+++ Given records

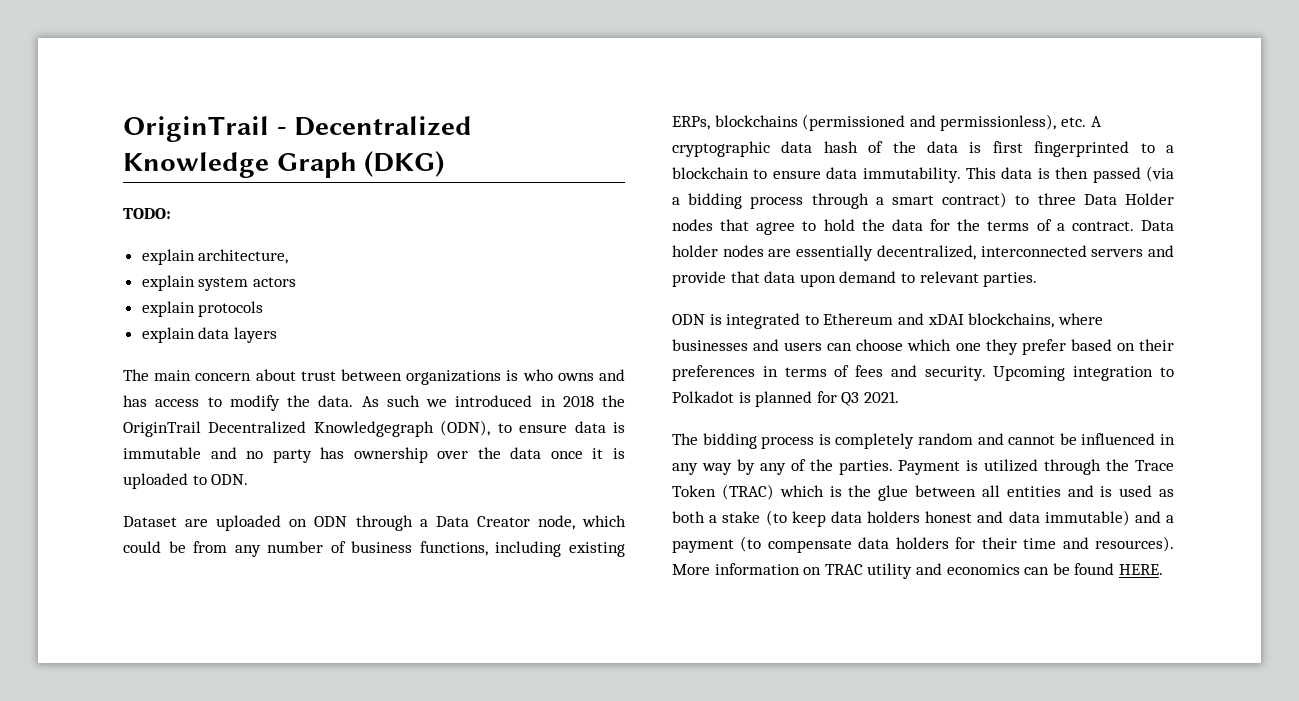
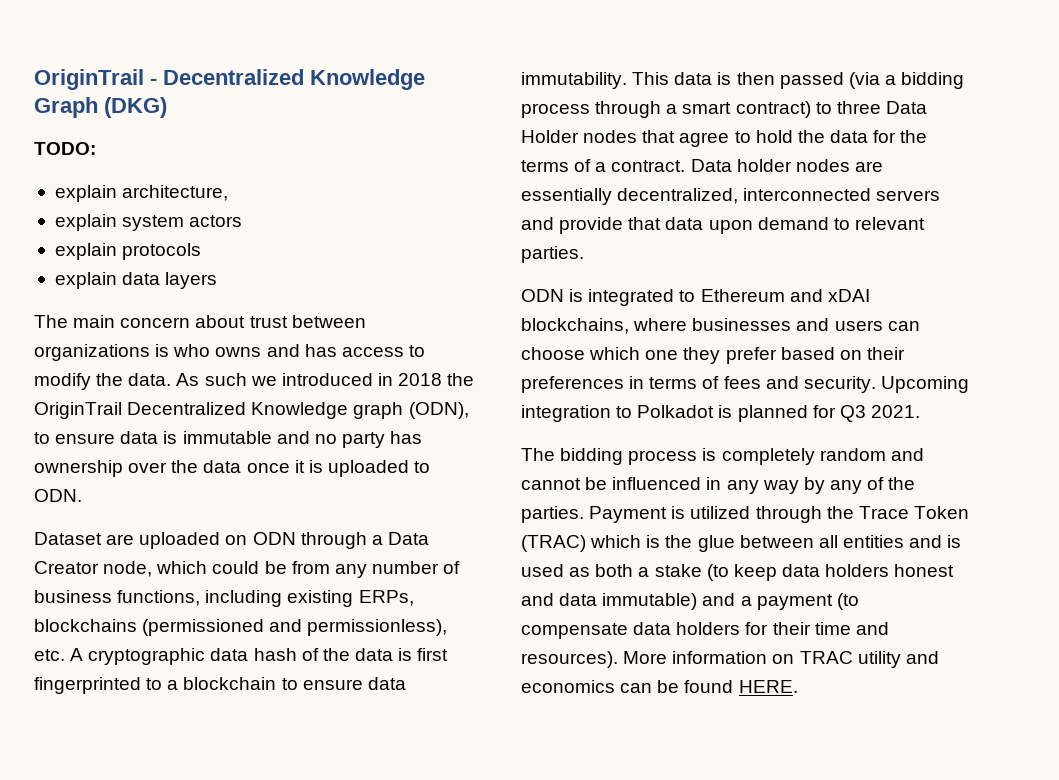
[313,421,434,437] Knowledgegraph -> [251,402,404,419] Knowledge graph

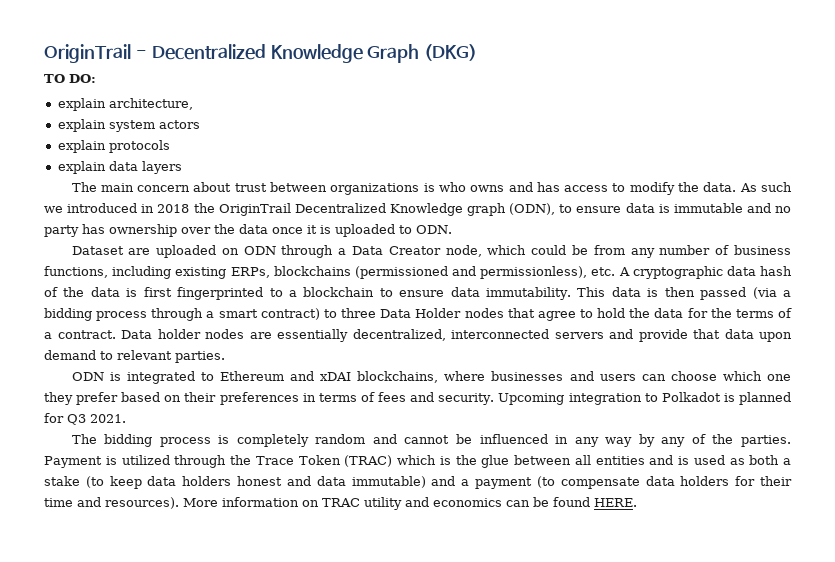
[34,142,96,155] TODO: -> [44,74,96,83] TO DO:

++++++
+++ Given records

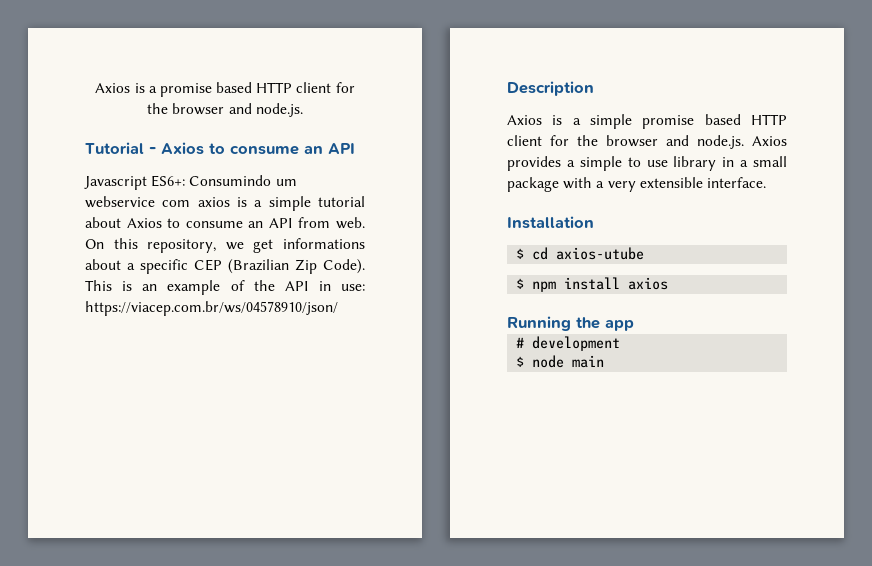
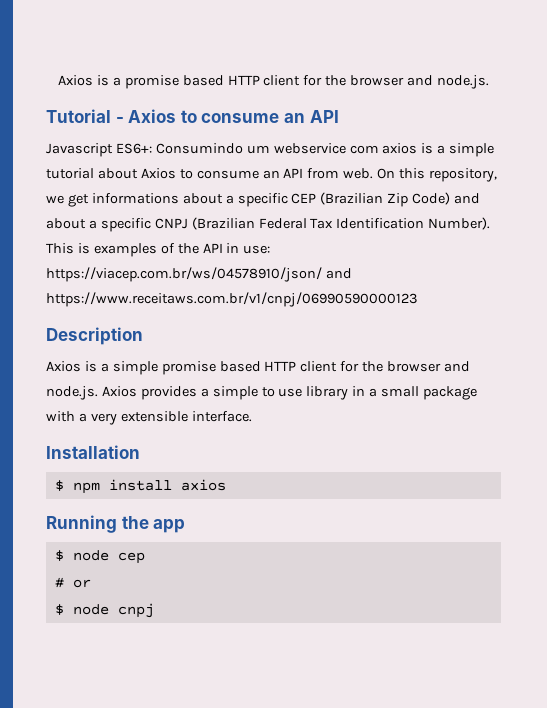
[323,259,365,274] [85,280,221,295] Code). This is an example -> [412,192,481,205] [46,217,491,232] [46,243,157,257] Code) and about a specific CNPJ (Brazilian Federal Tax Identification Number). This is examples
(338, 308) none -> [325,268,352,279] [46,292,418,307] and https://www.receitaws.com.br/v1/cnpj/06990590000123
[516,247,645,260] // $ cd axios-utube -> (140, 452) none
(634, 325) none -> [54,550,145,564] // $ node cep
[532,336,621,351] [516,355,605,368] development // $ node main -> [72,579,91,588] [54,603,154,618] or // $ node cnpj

++++++
+++ Given records

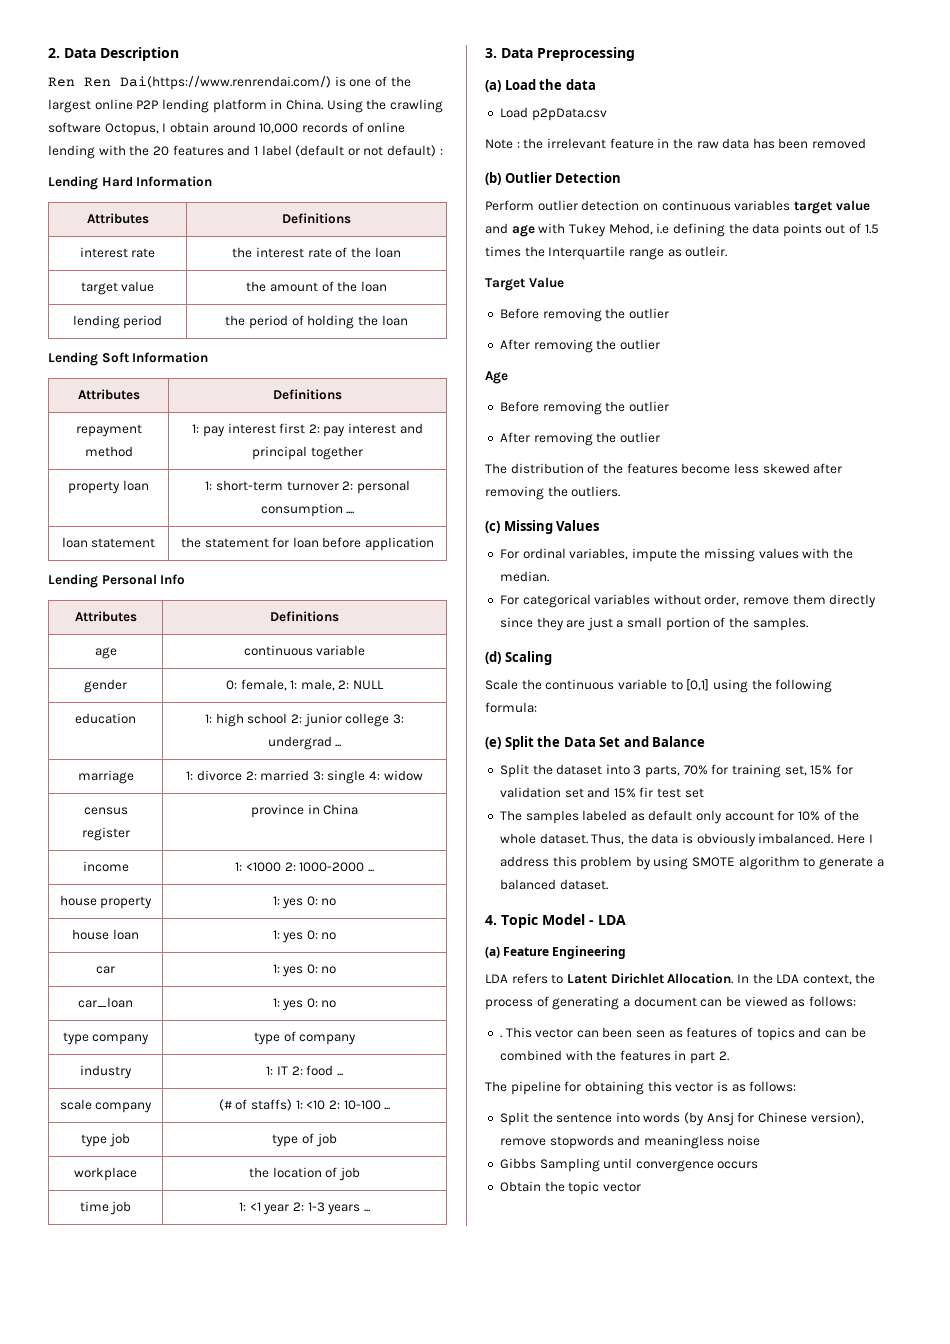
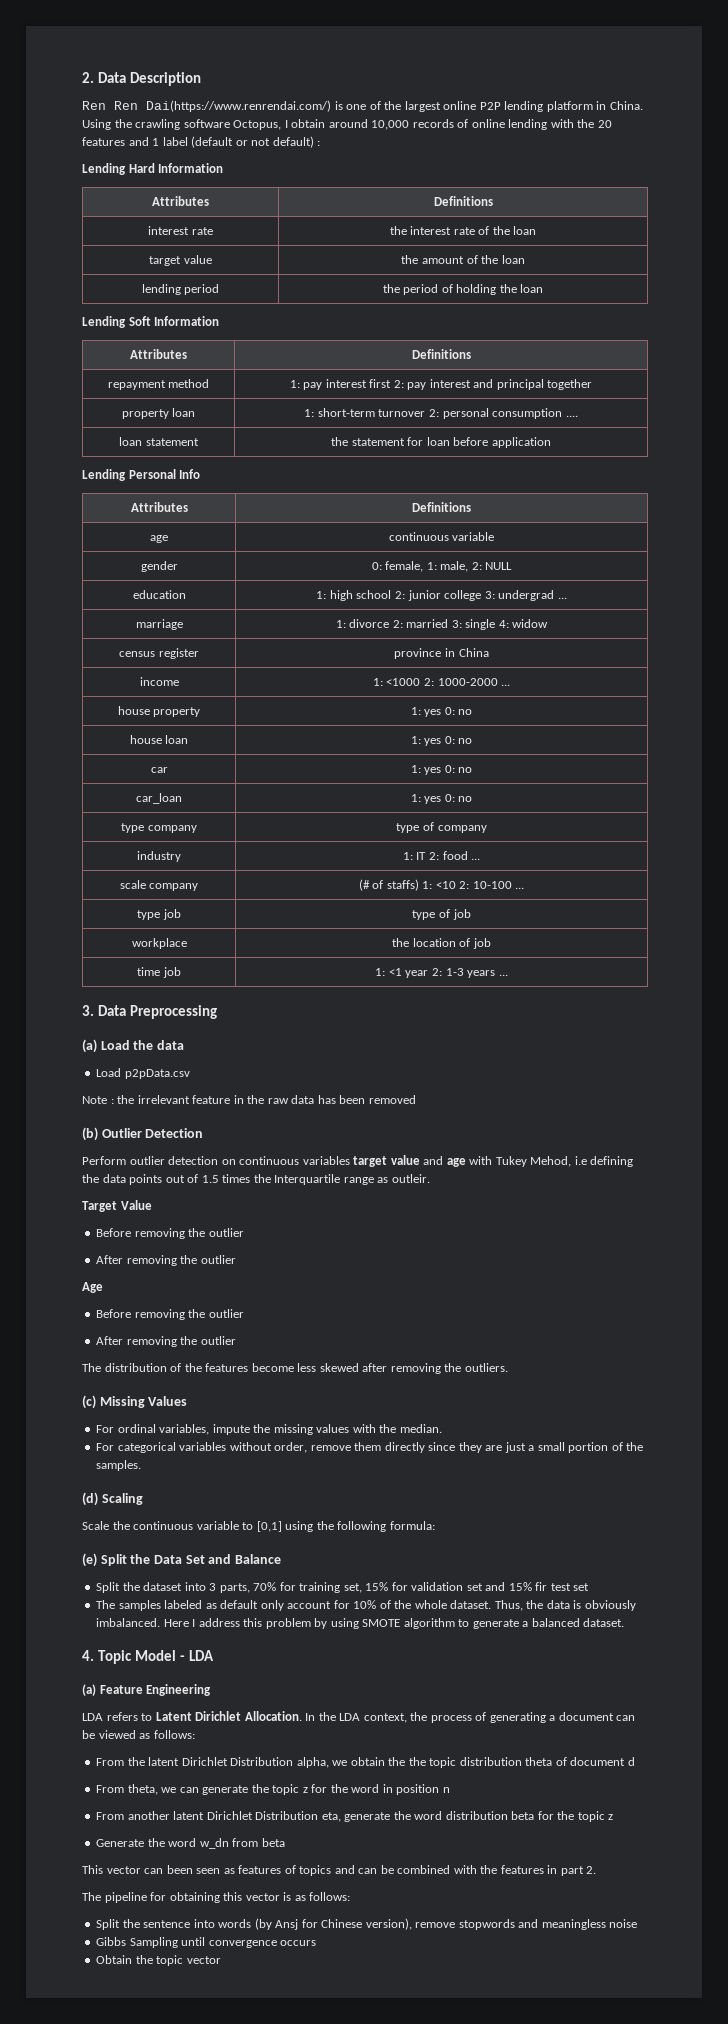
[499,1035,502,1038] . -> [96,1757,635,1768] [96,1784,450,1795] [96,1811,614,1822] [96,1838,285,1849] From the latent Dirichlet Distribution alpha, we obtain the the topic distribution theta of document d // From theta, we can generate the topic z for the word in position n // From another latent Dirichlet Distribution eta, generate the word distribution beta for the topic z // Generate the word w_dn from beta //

++++++

What is required -> Tell how many lines of the data include the word "none", without any other words.

Reply to the exercise -> 3